Red Pine introduces the CHANKUOTSE today. It is a collection of narratives, some historical, some fictional, based on the events of the Warring States Period (403-221 B.C.). Compiled by Liu Hsiang (ca. 79-6 B.C.0 and reedited by later scholars.

Move the Other Way

“The Tao moves the other way
the Tao works through weakness
the things of this world come from something
something comes from nothing”

(Taoteching, verse 40, translation by Red Pine)

LIU CH’EN-WENG says, “Once things reach their limit, they have to go back the other way.”

WEI YUAN says, “The Tao moves contrary to how most people look at things.”

CH’AO CHIH-CHIEN says, “To go back the other way means to return to the root. Those who cultivate the Tao ignore the twigs and seek the root. This is the movement of the Tao: to return to where the mind is still and empty and actions soft and weak. The Tao, however, does not actually come or go. It never leaves. Hence, it cannot return. Only what has form returns. ‘Something’ refers to breath. Before things have form they have breath. Heaven and earth and the ten thousand things are born from breath. Hence, they all come from something. ‘Nothing’ refers to the Tao. Breath comes from the Tao. Hence, it comes from nothing. This is the movement of the Tao.”

WANG AN-SHIH says, “The reason the Tao works through weakness is because it is empty. We see it in Heaven blowing through the great void. We see it in Earth sinking into the deepest depths.”

TE-CH’ING says, “People only know the work of working. They don’t know that the work of not working is the greatest work of all. They only know that everything comes from something. They don’t know that something comes from nothing. If they knew that something came from nothing, they would no longer enslave themselves to things. They would turn, instead, to the Tao and concentrate on their spirit.”

HO-SHANG KUNG says, “The ten thousand things all come from Heaven and Earth. Heaven and Earth have position and form. Hence, we say things come from something. The light and spirit of Heaven and Earth, the flight of insects, the movement of worms, these all come from the Tao. The Tao has no form. Hence, we say things come from nothing. This mean the root comes before the flower, weakness comes before strength, humility comes before conceit.”

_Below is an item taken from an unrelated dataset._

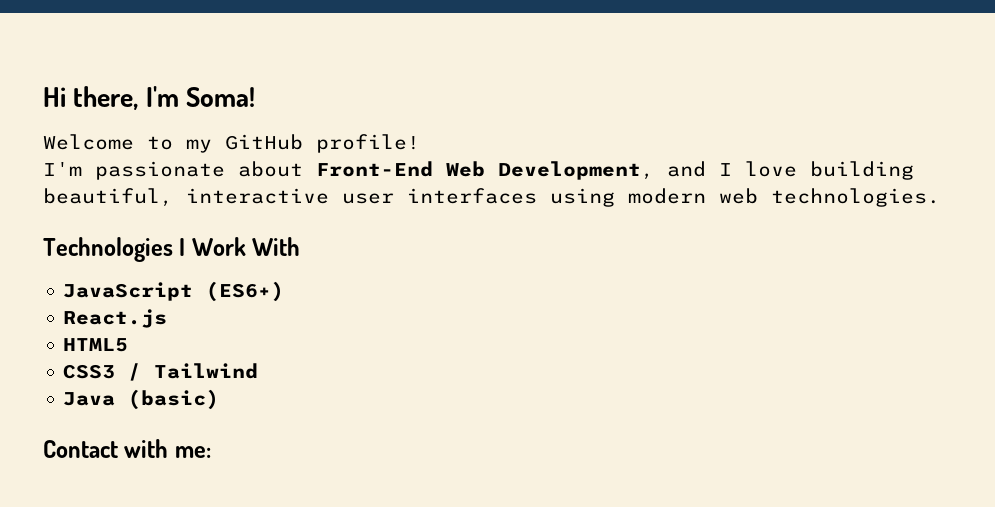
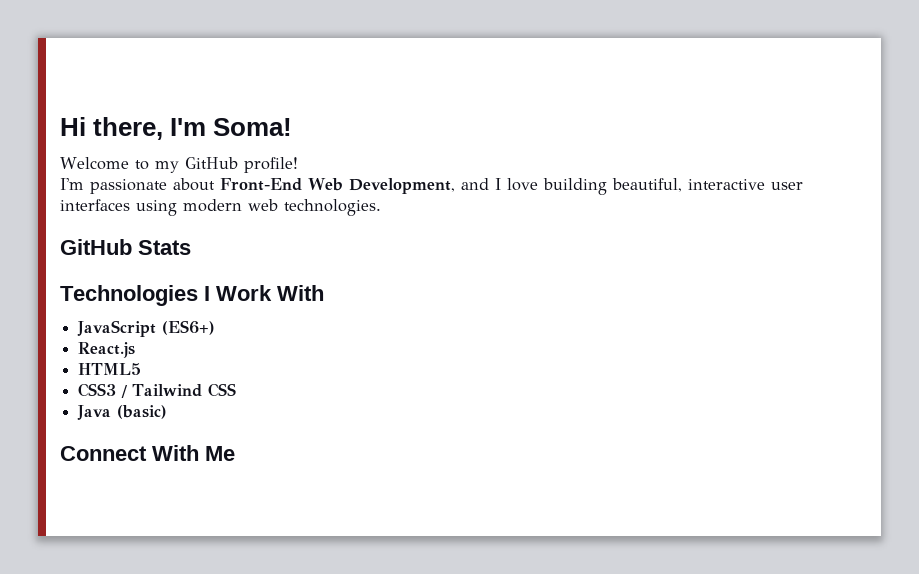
+ GitHub Stats
- CSS3 / Tailwind
+ CSS3 / Tailwind CSS
- Contact with me:
+ Connect With Me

LI JUNG says, “‘Something’ refers to Heaven and Earth. Through the protection of Heaven and the support of Earth, all things come into being. ‘Nothing’ refers to the Tao. The Tao is formless and empty, and yet it gives birth to Heaven and Earth. Thus, it is said, ‘Emptiness is the root of Heaven and earth. Nothingness is the source of all things.’ Those who lose the Tao don’t realize where things come from.”

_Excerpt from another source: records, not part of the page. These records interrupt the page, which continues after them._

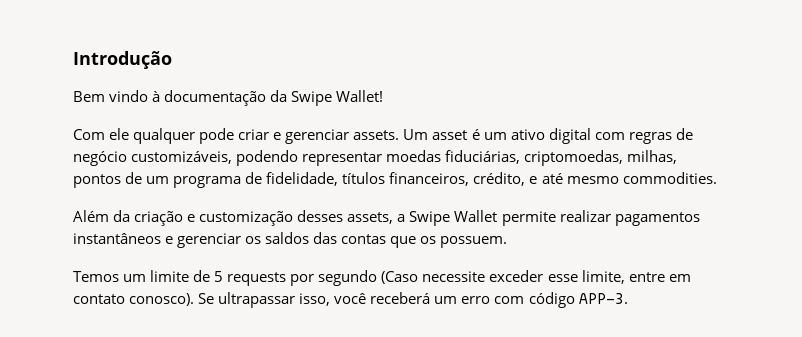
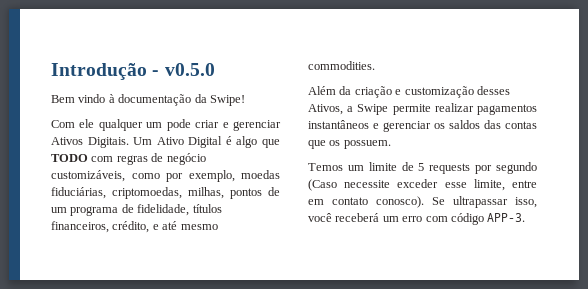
- Introdução
+ Introdução - v0.5.0
- Bem vindo à documentação da Swipe Wallet!
+ Bem vindo à documentação da Swipe!
- Com ele qualquer pode criar e gerenciar assets. Um asset é um ativo digital com regras de negócio customizáveis, podendo representar moedas fiduciárias, criptomoedas, milhas, pontos de um programa de fidelidade, títulos financeiros, crédito, e até mesmo commodities.
+ Com ele qualquer um pode criar e gerenciar Ativos Digitais. Um Ativo Digital é algo que TODO com regras de negócio customizáveis, como por exemplo, moedas fiduciárias, criptomoedas, milhas, pontos de um programa de fidelidade, títulos financeiros, crédito, e até mesmo commodities.
- Além da criação e customização desses assets, a Swipe Wallet permite realizar pagamentos instantâneos e gerenciar os saldos das contas que os possuem.
+ Além da criação e customização desses Ativos, a Swipe permite realizar pagamentos instantâneos e gerenciar os saldos das contas que os possuem.

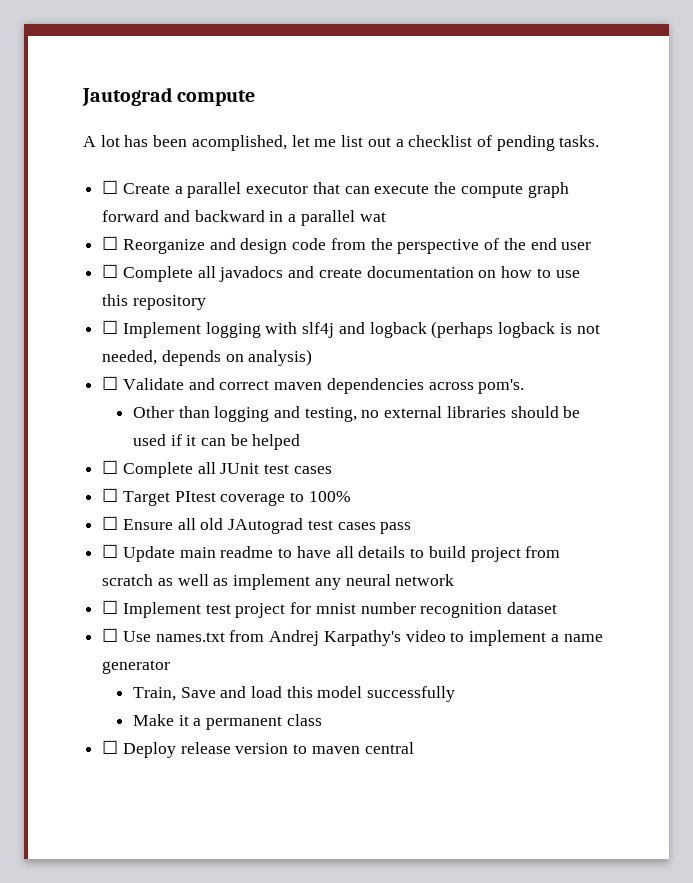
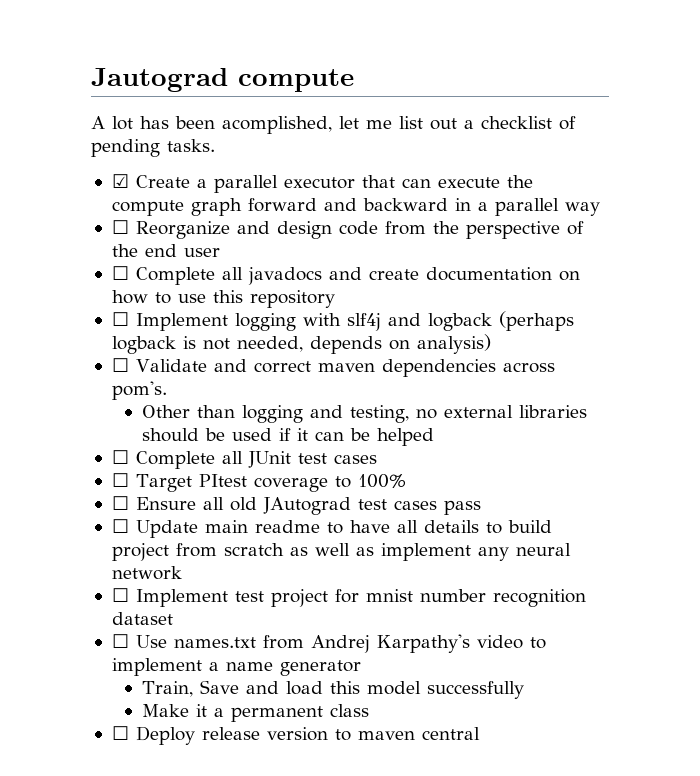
- ☐ Create a parallel executor that can execute the compute graph forward and backward in a parallel wat
+ ☑ Create a parallel executor that can execute the compute graph forward and backward in a parallel way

SU CH’E says, “As for ‘the things of this world,’ I have heard of a mother giving birth to a child. But I have never heard of a child giving birth to its mother.”

WANG PI says, “Everything in the world comes from being, and being comes from nonbeing.” If you would reach perfect being, you have to go back to nonbeing.”

HUANG YUAN-CHI says, “Those who cultivate the Way should act with humility and harmony. The slightest carelessness, any action at all, can destroy everything. Those who cultivate Virtue look to themselves for the truth, not to the words of others. For those who understand that what moves them is also the source of their lives, the pill of immortality is not somewhere outside.”

And RED PINE adds, “The moon can’t keep up with the sun, but as it gets farther and farther behind, the darkness of nothing gives rise to the light of something.”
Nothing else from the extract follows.